[Image comparison data]
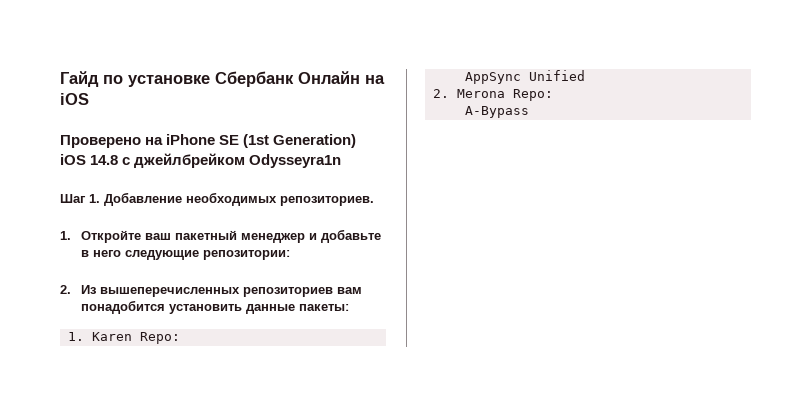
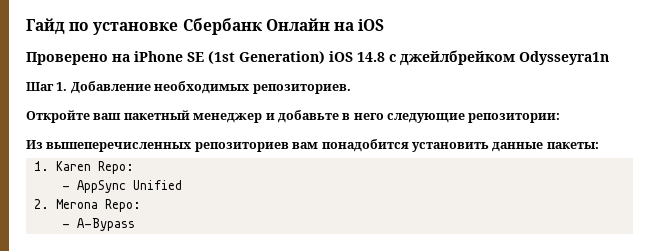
- 1. Откройте ваш пакетный менеджер и добавьте в него следующие репозитории:
+ Откройте ваш пакетный менеджер и добавьте в него следующие репозитории:
- 2. Из вышеперечисленных репозиториев вам понадобится установить данные пакеты:
+ Из вышеперечисленных репозиториев вам понадобится установить данные пакеты:
- AppSync Unified
+ - AppSync Unified
- A-Bypass
+ - A-Bypass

* Problem statement: What this exercise asks for is every line of the data above with the word "менеджер".

* Response:
- 1. Откройте ваш пакетный менеджер и добавьте в него следующие репозитории:
+ Откройте ваш пакетный менеджер и добавьте в него следующие репозитории:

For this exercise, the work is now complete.